Bevin McKinney had been thinking about the idea of a launch vehicle using helicopter blades for several years, when Wired magazine asked Gary Hudson to write an article on the concept. The resulting article resulted in a commitment of funding from billionaire Walt Anderson, which was combined with an initial investment from author Tom Clancy and allowed the company to get started. Hudson and McKinney were joined by co-founders Frederick Giarrusso, Dan DeLong, James Grote, Tom Brosz, and Anne Hudson, who together launched the company in October 1996.

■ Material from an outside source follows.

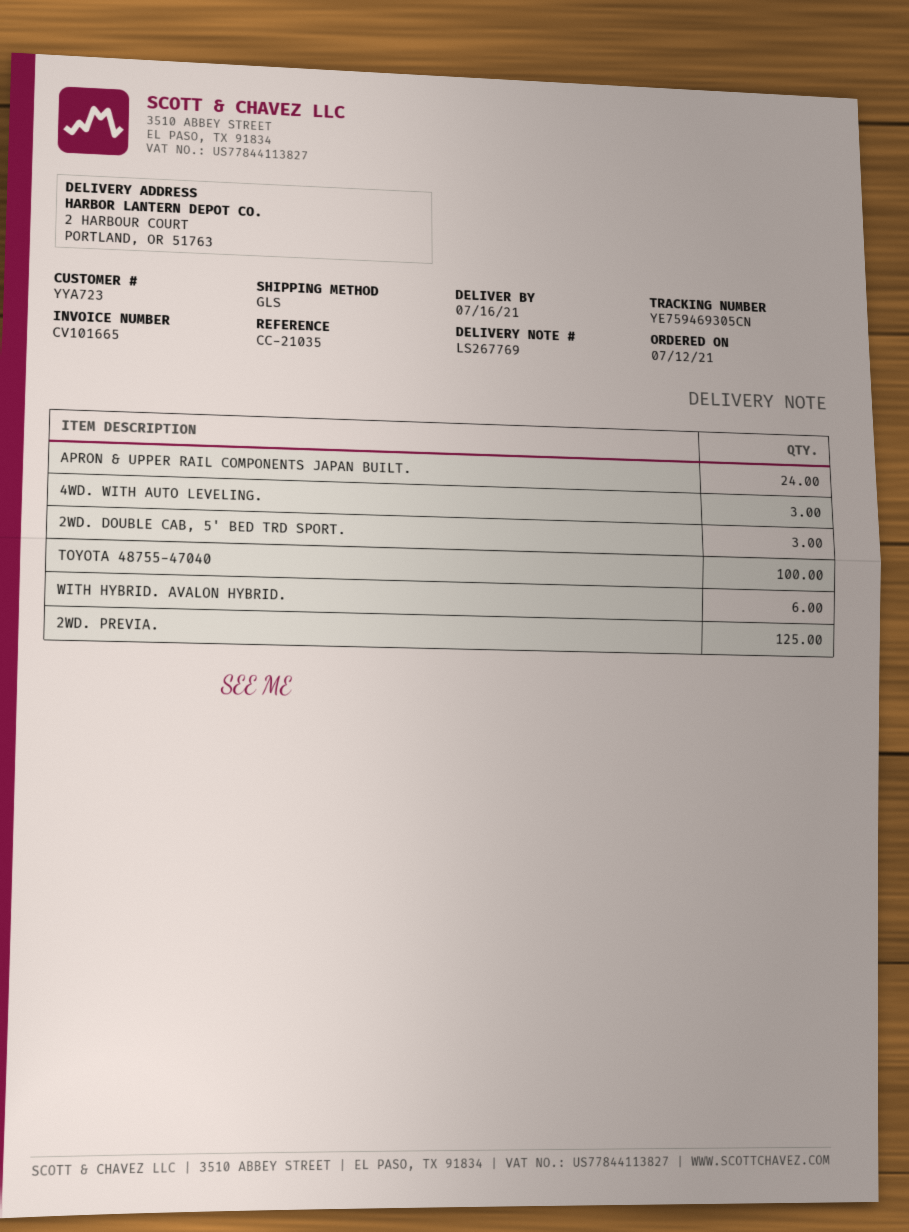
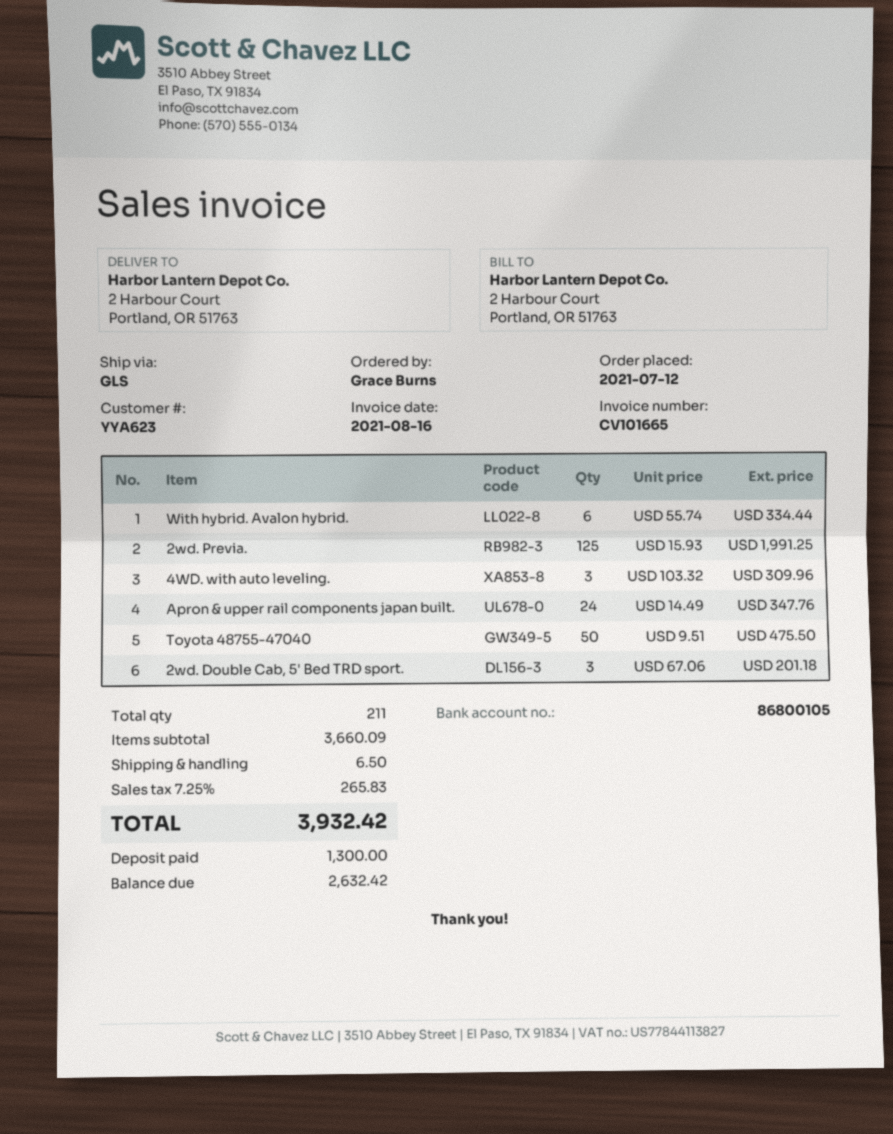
customer number: YYA723 -> YYA623
TOYOTA 48755-47040: 100 -> 50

Gary Hudson's and Bevin McKinney's initial concept was to merge a launch vehicle with a helicopter: spinning rotor blades, powered by tip jets, would lift the vehicle in the earliest stage of launch. Once the air density thinned to the point that helicopter flight was impractical, the vehicle would continue its ascent on pure rocket power, with the rotor acting as a giant turbopump.

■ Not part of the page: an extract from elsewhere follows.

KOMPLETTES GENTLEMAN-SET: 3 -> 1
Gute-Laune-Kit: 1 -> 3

Calculations showed that the helicopter blades modestly increased the effective specific impulse (Isp) by approximately 20–30 seconds, essentially only carrying the blades into orbit "for free". Thus, there was no overall gain from this method during ascent. However, the blades could be used to soft land the vehicle, so its landing system carried no additional cost.

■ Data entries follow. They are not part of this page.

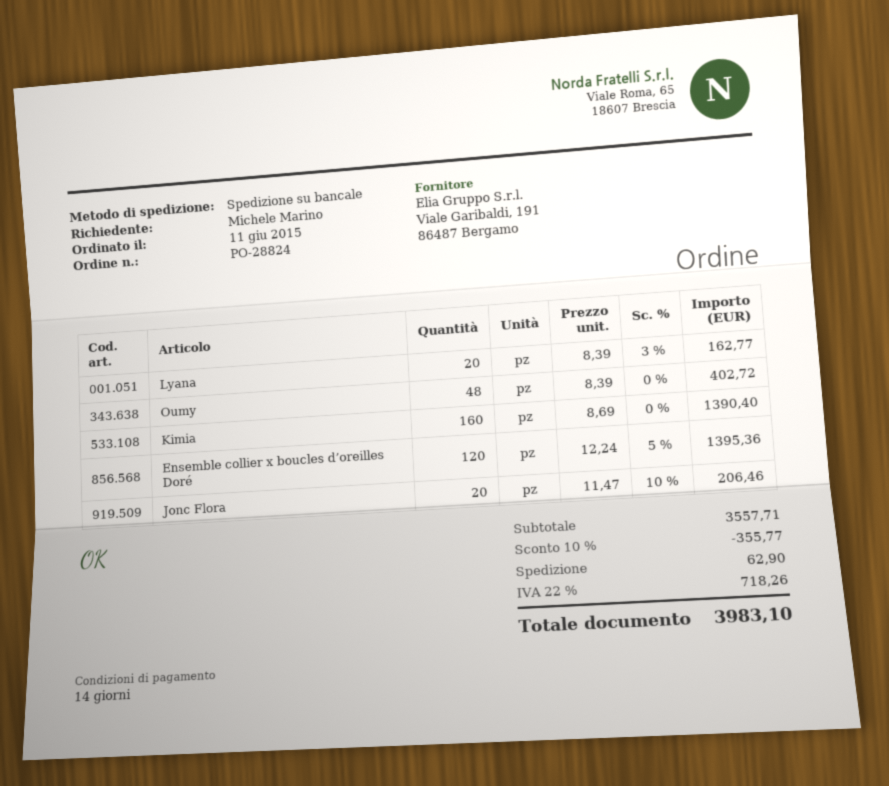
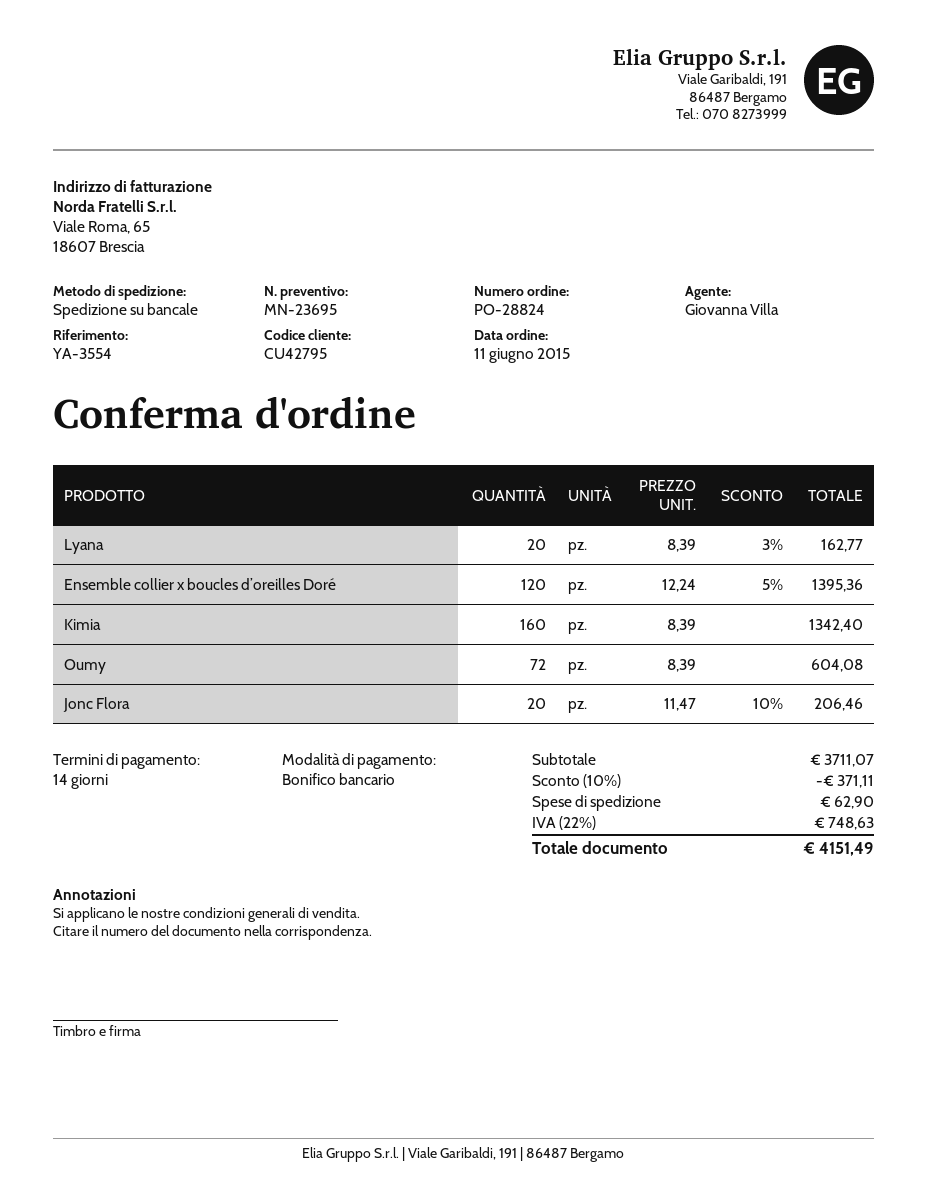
Oumy: 48 x 8.39 = 402.72 -> 72 x 8.39 = 604.08
Kimia: 160 x 8.69 = 1390.40 -> 160 x 8.39 = 1342.40
subtotal: 3557.71 -> 3711.07
discount: 10% = 355.77 -> 10% = 371.11
tax: 22% = 718.26 -> 22% = 748.63
total: 3983.10 -> 4151.49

One problem found during research at Rotary was that once the vehicle left the atmosphere additional thrust would be necessary. Thus multiple engines would be needed at the base as well as at the rotor tips.
This initial version of the Roton had been designed with the small communications satellite market in mind. However, this market crashed, signaled by the failure of Iridium Communications. Consequently, the Roton concept needed to be redesigned for heavier payloads.
The revised and redesigned Roton concept was a cone-shaped launch vehicle, with a helicopter rotor on top for use only during landing. An internal cargo bay could be used both for carrying payloads to orbit and bringing others back to Earth. The projected price to orbit of this design was given as $1,000 per kg of payload, less than one-tenth of the then-current launch price. Payload capacity was limited to a relatively modest 6,000 pounds (2,700 kg).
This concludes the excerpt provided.